Differential regulation of interleukin-8 gene transcription by death receptor 3 (DR3) and type I TNF receptor (TNFRI).

TL1A induces interleukin-8 (IL-8) secretion in human peripheral blood monocyte-derived macrophage in a dose- and time-dependent manner. Overexpression of its cognate receptor DR3 can induce a higher amount of IL-8 protein secretion than that induced by TNFRI even though both receptors activate IL-8 gene transcription in a similar fashion.
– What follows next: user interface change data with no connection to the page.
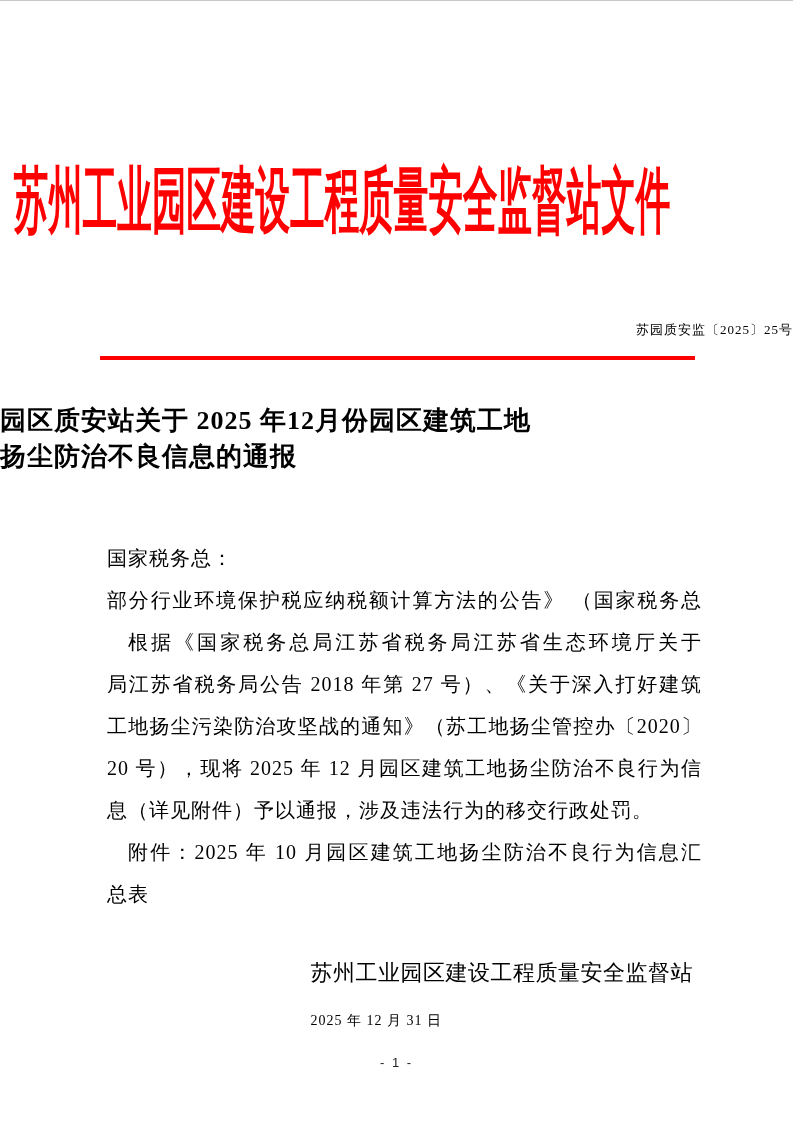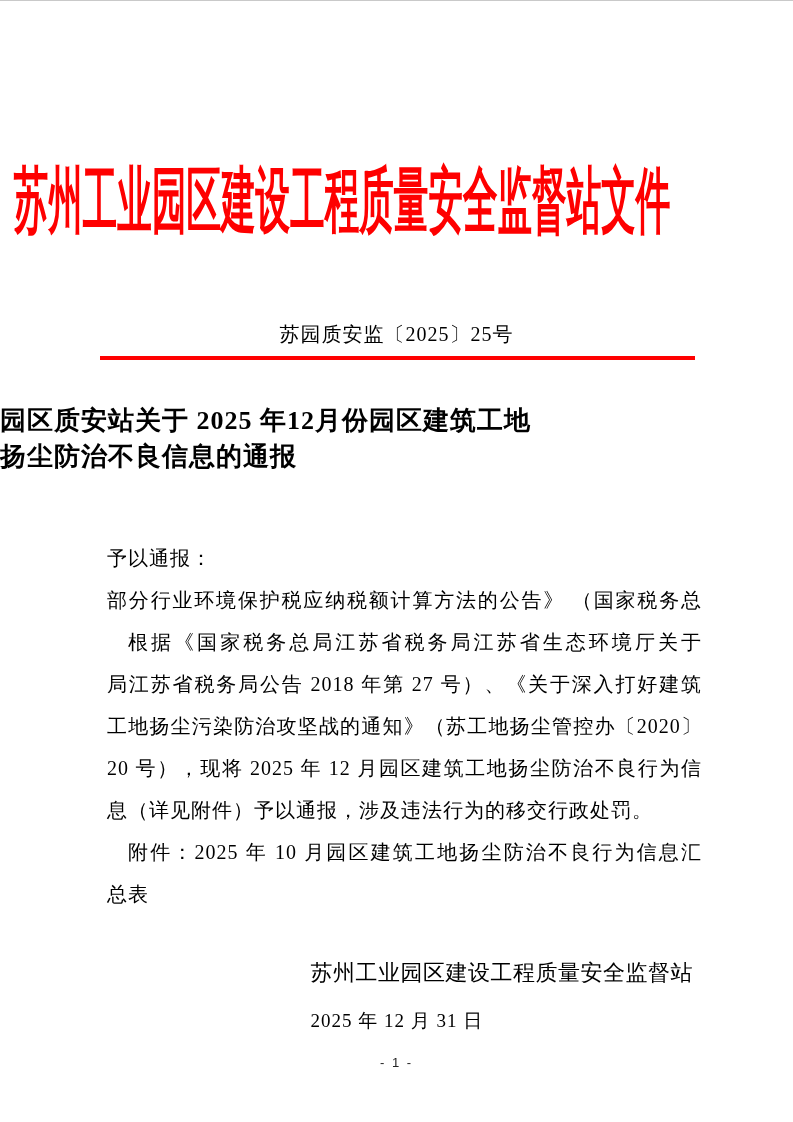--- a/index.html
+++ b/index.html
@@ -44,8 +44,8 @@
     top: 320px;
     left: 0;
     width: 100%;
-    text-align: center;
-    font-size: 20px;
+    text-align: right;
+    font-size: 13px;
     letter-spacing: 1px;
   }
 

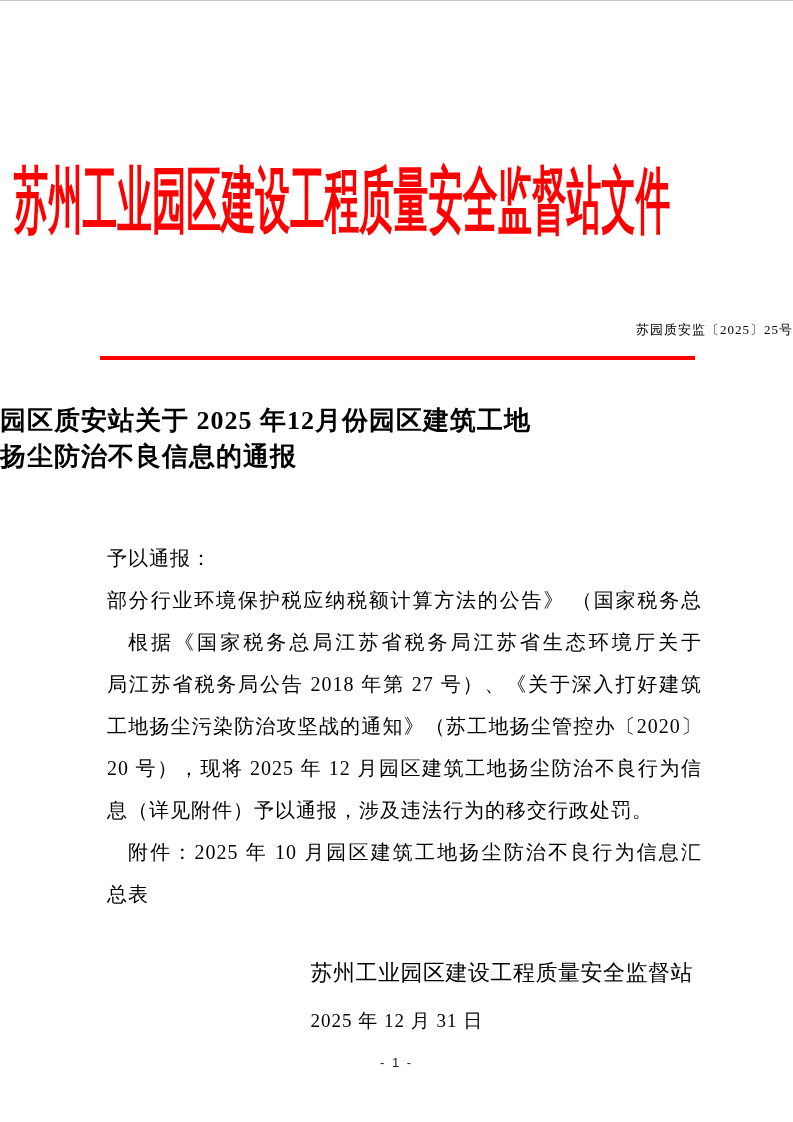--- a/index.html
+++ b/index.html
@@ -138,7 +138,7 @@
   </div>
 
   <div class="body-text">
-    <div class="line">予以通报：</div>
+    <div class="line">国家税务总：</div>
     <div class="line fill">部分行业环境保护税应纳税额计算方法的公告》 （国家税务总</div>
     <div class="line fill indent">根据《国家税务总局江苏省税务局江苏省生态环境厅关于</div>
     <div class="line fill">局江苏省税务局公告 2018 年第 27 号）、《关于深入打好建筑</div>

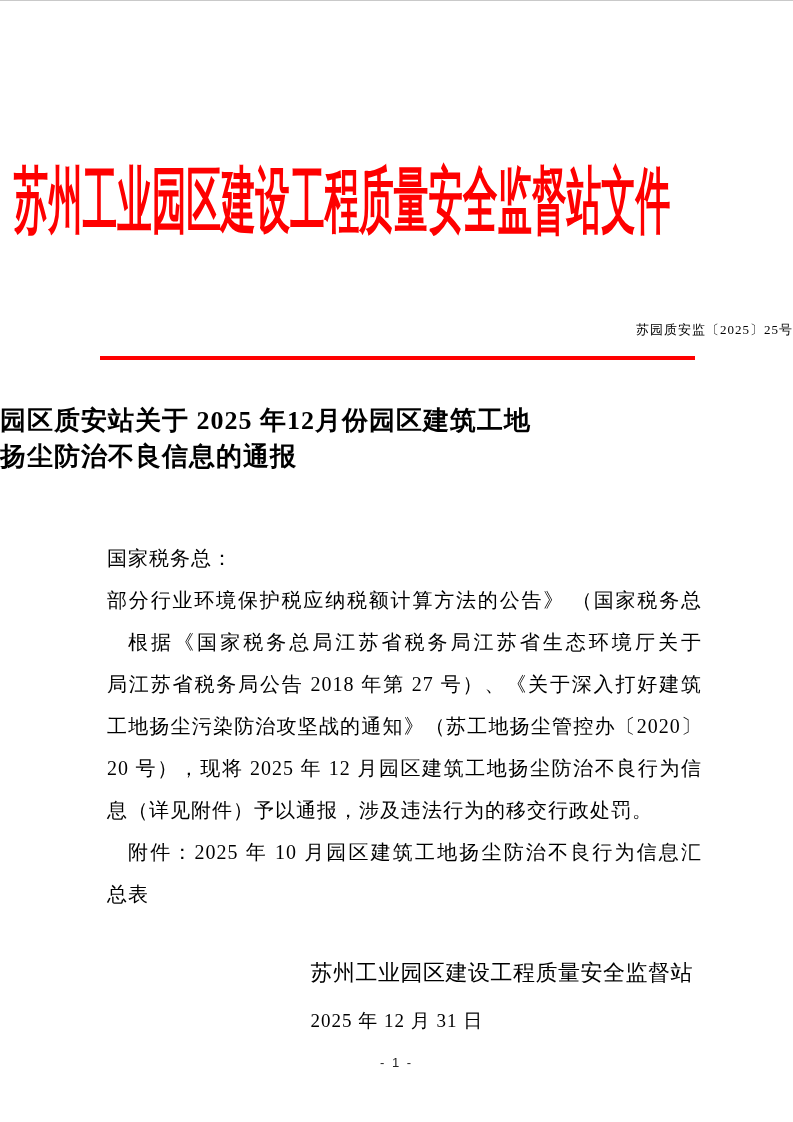--- a/index.html
+++ b/index.html
@@ -102,7 +102,7 @@
     letter-spacing: 0.5px;
   }
   .sig-date {
-    font-size: 19px;
+    font-size: 14px;
     padding-right: 110px;
     letter-spacing: 1px;
   }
The underlying mechanism for the regulation of the IL-8 gene transcription by DR3 has not been investigated yet. Here, we used HEK293 cells as a model system to dissect the possible signaling components that are involved in the regulation of DR3- mediated IL-8 gene expression. Although both DR3 and TNFRI activated TRAF2 and NF-kappaB to induce IL-8 gene transcription, the kinase cascades that transduce signals for DR3- and TNFRI- induced IL-8 gene transcription are different. The axis TAK1/ASK1-MKK4/MKK7-JNK2 is responsible for DR3- mediated IL-8 gene expression whereas the axis ASK1-MKK4-JNK1/JNK2/p38MAPK is the choice for TNFRI- mediated activation of IL-8 gene expression. This indicates that the downstream signaling pathways of DR3 and TNFRI for IL-8 secretion are divergent even though both receptors contain death-domain and induce IL-8 secretion via TRAF2.[1]